Unraveling the Function of PAX3-FOXO1’s Activation Domain in Rhabdomyosarcoma
Rhabdomyosarcoma is a childhood cancer that often resurfaces after chemotherapy, making it a challenging disease to tackle. The main culprit is a fusion protein called PAX3-FOXO1 (P3F), which causes the cancer by meddling with our DNA. Imagine this protein as a small machine that tweaks the opening, closing and 3D folding of the DNA instructions in our cells, leading to the growth of cancer. One part of the machine binds DNA, but little is known about the other half of the machine. Our recent research has discovered some new features in this non-DNA binding half, in particular a small 'hook' in an otherwise very floppy part of the P3F protein. We believe that this 'hook' acts like a magnet, pulling in other proteins and molecular tools necessary for P3F to modify DNA.
Two proteins, CBP and p300, are particularly attracted to this 'hook'. These proteins are known for their roles in changing the structure of DNA, which can switch genes on or off. This process might be how the cancer starts. Our latest findings suggest that when we block CBP and p300, we can stop the P3F protein from causing these harmful changes.
Project Goals:
Armed with this knowledge, our project aims to dig deeper into the function of the 'hook' in P3F and its interaction with CBP and p300. Our first goal is to understand how this 'hook' drives the changes in DNA, leading to cancer. We will use advanced techniques to identify the other proteins that interact with the 'hook', and to measure the effects of disrupting the 'hook' on P3F's function. We will also study how it informs the 3D folding of DNA, an essential part of P3F's function.
Our second goal is to investigate the role of CBP and p300 in more detail. We have developed new molecular tools that can degrade these proteins, giving us a unique opportunity to understand their role in the cancer process. We aim to understand which of these proteins are essential for P3F to activate its target genes.
Through these studies, we hope to uncover the mechanisms through which P3F causes cancer. If successful, we could potentially develop drugs that target CBP and p300, effectively stopping P3F and preventing this type of cancer. This could provide a new therapeutic strategy for patients suffering from rhabdomyosarcoma.
2025 Update:
Alveolar rhabdomyosarcoma (FP-RMS) is a deadly childhood cancer driven by the fusion protein PAX3-FOXO1 (P3F), which hijacks normal gene regulation to promote tumor growth. While P3F binds to critical regulatory DNA regions, the function of its activation domain (AD) remains a mystery. Our previous work uncovered a small but essential structural feature—an “AD hook”—that enables P3F to recruit co-activators and drive cancerous gene expression.
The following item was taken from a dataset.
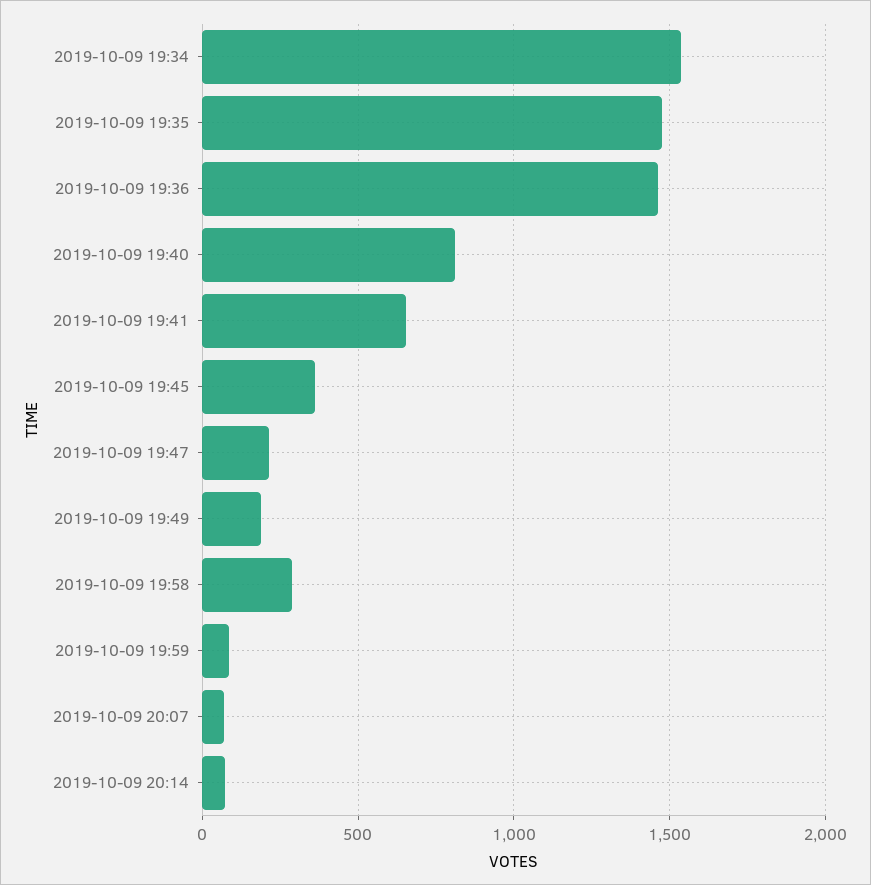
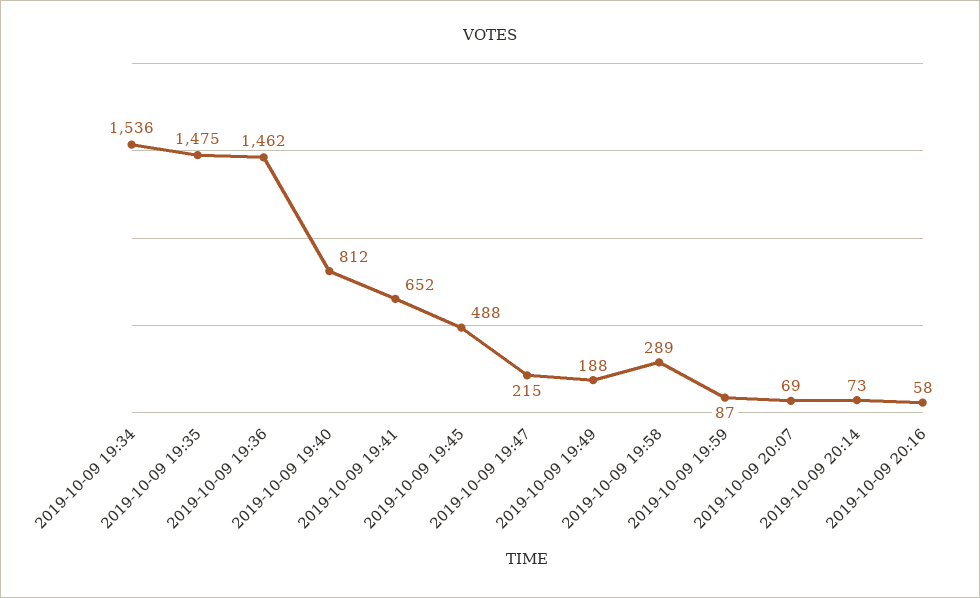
2019-10-09 19:45: 350 -> 488
2019-10-09 20:16: none -> 58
Building on these discoveries, we have now developed a novel, highly potent CBP/p300 inhibitor that selectively shuts down P3F-driven gene programs in FP-RMS. This new molecule demonstrates improved potency, reduced toxicity, and strong repression of P3F target genes, as confirmed by RNA sequencing. Encouragingly, this inhibitor outperforms all other epigenetic drugs we have tested for FP-RMS. We are scaling up production for preclinical efficacy studies. Further, our research reveals that histone H2B lysine acetylation is more dependent on CBP/p300 than the traditionally studied H3K27ac mark, providing a new perspective on how P3F alters chromatin. We are also conducting cutting-edge transcriptional and chromatin profiling (ChRO-seq and ChIP-seq) to understand how this inhibitor disrupts P3F function at a mechanistic level. These studies will not only enhance our understanding of P3F-driven gene regulation but also pave the way for a much-needed targeted therapy for FP-RMS. By leveraging chemical biology and epigenetic insights, we aim to transform treatment options for children with this aggressive cancer.